3주차_13 필기 (LeNet, Alexnet)

2023. 10. 15. 23:35

728x90

LeNet-5

class ImageTransform():    
    def __init__(self, resize, mean, std):
        self.data_transform = {
            'train': transforms.Compose([
                transforms.RandomResizedCrop(resize, scale=(0.5, 1.0)),
                transforms.RandomHorizontalFlip(),
                transforms.ToTensor(),
                transforms.Normalize(mean, std)
            ]),
            'val': transforms.Compose([
                transforms.Resize(256),
                transforms.CenterCrop(resize),
                transforms.ToTensor(),
                transforms.Normalize(mean, std)
            ])
        }
        
    def __call__(self, img, phase):
        return self.data_transform[phase](img)
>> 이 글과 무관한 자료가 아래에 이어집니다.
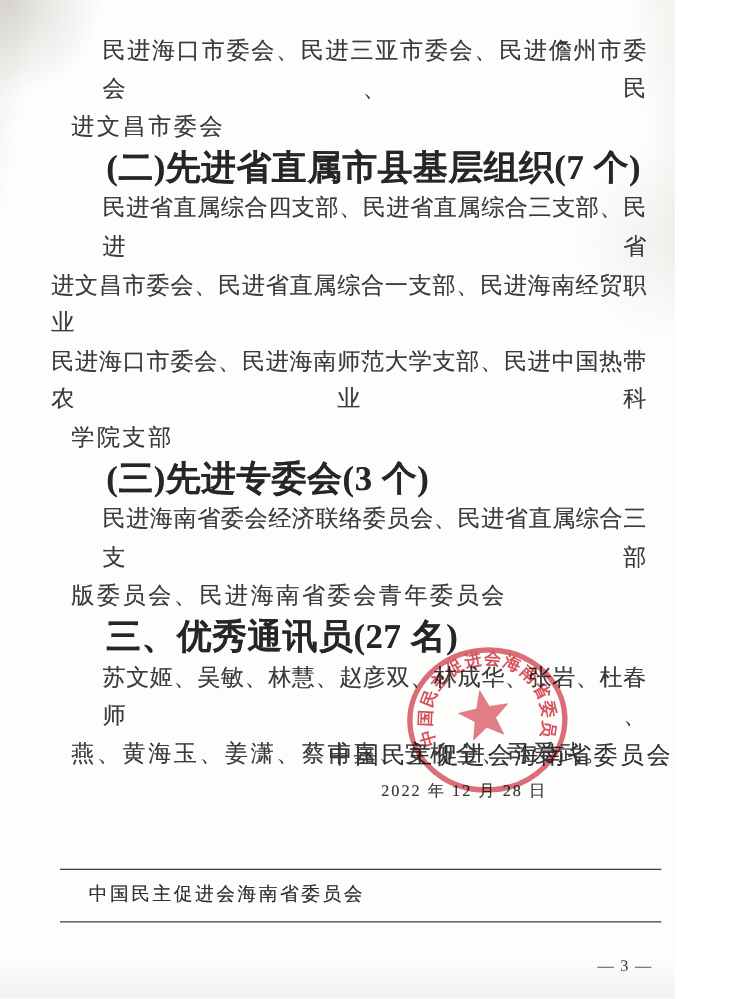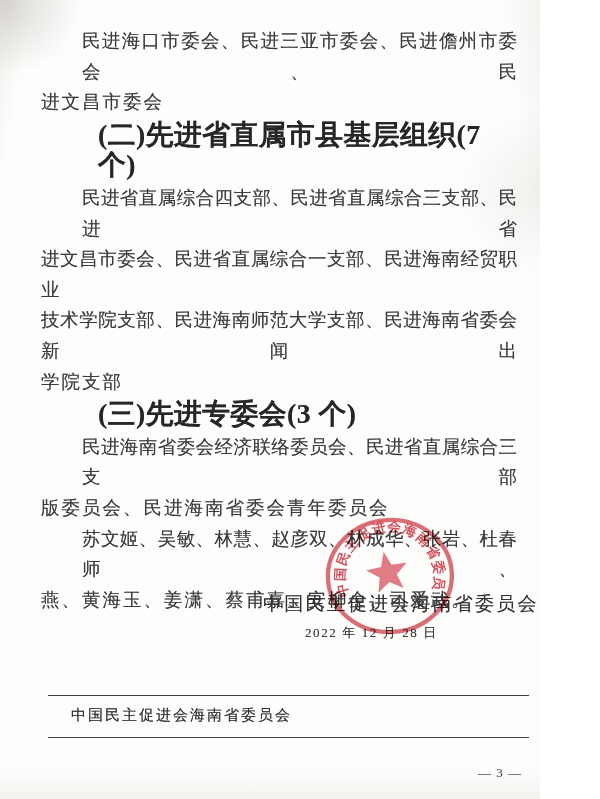--- a/index.html
+++ b/index.html
@@ -24,7 +24,7 @@
   .line{margin:0;padding:0;}
   .first{padding-left:41px;}
   .just{text-align:justify;text-align-last:justify;text-justify:inter-character;}
-  .end{letter-spacing:2px;}
+  .end{letter-spacing:2px;margin-left:16px;}
   .heading{
     padding-left:41px;font-weight:bold;color:#262626;
     letter-spacing:.5px;margin:2px 16px;

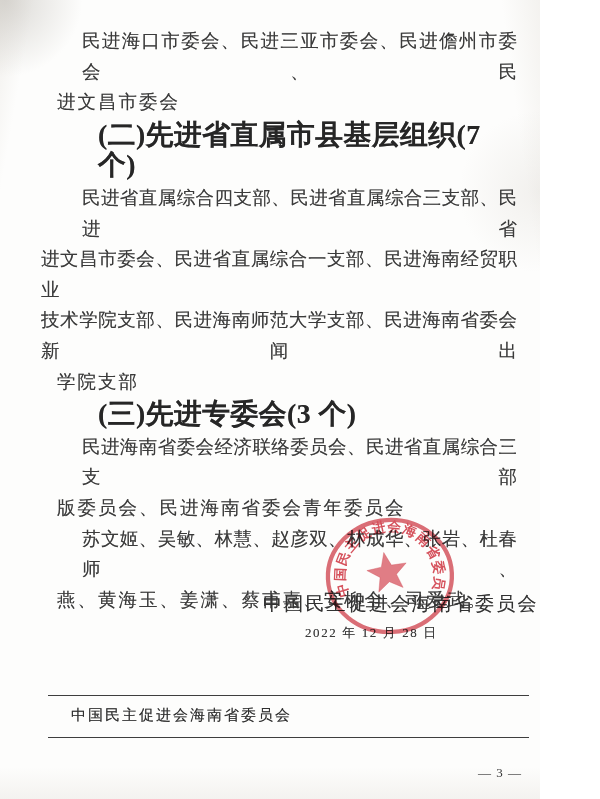--- a/index.html
+++ b/index.html
@@ -27,7 +27,7 @@
   .end{letter-spacing:2px;margin-left:16px;}
   .heading{
     padding-left:41px;font-weight:bold;color:#262626;
-    letter-spacing:.5px;margin:2px 16px;
+    letter-spacing:.5px;margin:2px 3px;
     text-shadow:0 0 .4px rgba(40,40,40,.6);
   }
   .sig-org{

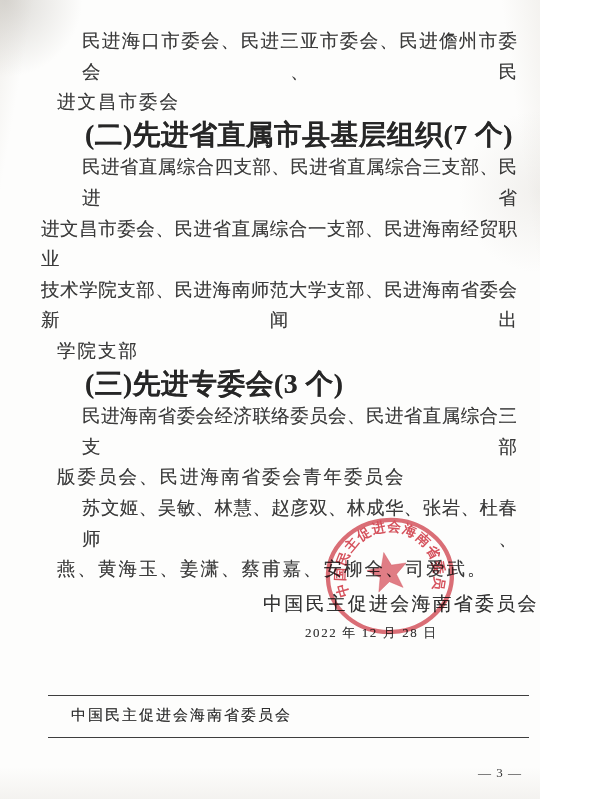--- a/index.html
+++ b/index.html
@@ -82,7 +82,7 @@
 
     <p class="line first just">民进省直属综合四支部、民进省直属综合三支部、民进省</p>
     <p class="line just">进文昌市委会、民进省直属综合一支部、民进海南经贸职业</p>
-    <p class="line just">技术学院支部、民进海南师范大学支部、民进海南省委会新闻出</p>
+    <p class="line just">民进海口市委会、民进海南师范大学支部、民进中国热带农业科</p>
     <p class="line end">学院支部</p>
 
     <h2 class="line heading">(三)先进专委会(3 个)</h2>

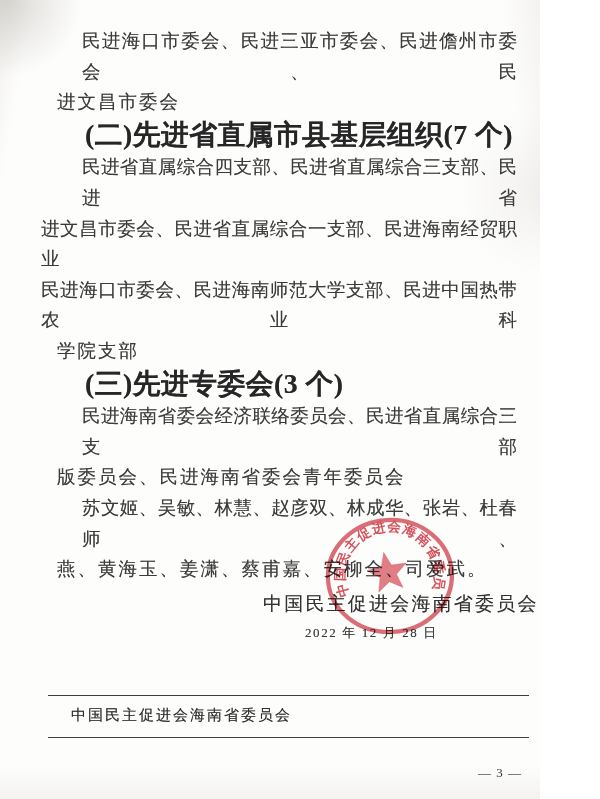--- a/index.html
+++ b/index.html
@@ -90,6 +90,7 @@
     <p class="line first just">民进海南省委会经济联络委员会、民进省直属综合三支部</p>
     <p class="line end">版委员会、民进海南省委会青年委员会</p>
 
+    <h2 class="line heading">三、优秀通讯员(27 名)</h2>
 
     <p class="line first just">苏文姬、吴敏、林慧、赵彦双、林成华、张岩、杜春师、</p>
     <p class="line end">燕、黄海玉、姜潇、蔡甫嘉、安柳全、司爱武。</p>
ⓐ transforms.Compose: 이미지를 변형할 수 있는 방식들의 묶음
ⓑ transforms.RandomResizedCrop: 입력 이미지를 주어진 크기(resize: 224×224)로 조정
또한, scale은 원래 이미지를 임의의 크기(0.5~1.0(50~100%))만큼 면적을 무작위로 자르겠다는 의미
ⓒ transforms.RandomHorizontalFlip: 주어진 확률로 이미지를 수평 반전시킴

이때 확률 값을 지정하지 않았으므로 기본값인 0.5의 확률로 이미지들이 수평 반전
즉, 훈련 이미지 중 반은 위아래 뒤집힌 상태로 두고, 반은 그대로 사용
ⓓ transforms.ToTensor: ImageFolder 메서드를 비롯해서 torchvision 메서드는 이미지를 읽을 때 파이썬 이미지 라이브러리인 PIL을 사용
PIL을 사용해서 이미지를 읽으면 생성되는 이미지는 범위가 [0, 255]이며, 배열의 차원이 (높이 H×너비 W×채널 수 C)로 표현
이후 효율적인 연산을 위해 torch.FloatTensor 배열로 바꾸어야 하는데, 이때 픽셀 값의
범위는 [0.0, 1.0] 사이가 되고 차원의 순서도 (채널 수 C×높이 H×너비 W)로 바뀜
이러한 작업을 수행해 주는 메서드가 ToTensor()
ⓔ transforms.Normalize: 전이 학습에서 사용하는 사전 훈련된 모델들은 대개 ImageNet 데이터셋에서 훈련
사전 훈련된 모델을 사용하기 위해서는 ImageNet 데이터의 각 채널별 평균과 표준편차에 맞는 정규화(normalize)를 해 주어야 함
즉, Normalize 메서드 안에 사용된 (mean: 0.485, 0.456, 0.406), (std: 0.229, 0.224, 0.225)는 ImageNet에서 이미지들의 RGB 채널마다 평균과 표준편차를 의미
참고로 OpenCV를 사용해서 이미지를 읽어 온다면 RGB 이미지가 아닌 BGR 이미지이므로 채널 순서에 주의해야 함

cat_directory = 'catanddog/train/Cat/'
dog_directory = 'catanddog/train/Dog/'

cat_images_filepaths = sorted([os.path.join(cat_directory, f) for f in os.listdir(cat_directory)])   
dog_images_filepaths = sorted([os.path.join(dog_directory, f) for f in os.listdir(dog_directory)])
images_filepaths = [*cat_images_filepaths, *dog_images_filepaths]    
correct_images_filepaths = [i for i in images_filepaths if cv2.imread(i) is not None]    

random.seed(42)    
random.shuffle(correct_images_filepaths)
#train_images_filepaths = correct_images_filepaths[:20000] #성능을 향상시키고 싶다면 훈련 데이터셋을 늘려서 테스트해보세요   
#val_images_filepaths = correct_images_filepaths[20000:-10] #훈련과 함께 검증도 늘려줘야 합니다
train_images_filepaths = correct_images_filepaths[:300]    
val_images_filepaths = correct_images_filepaths[300:-10]  
test_images_filepaths = correct_images_filepaths[-10:]    
print(len(train_images_filepaths), len(val_images_filepaths), len(test_images_filepaths))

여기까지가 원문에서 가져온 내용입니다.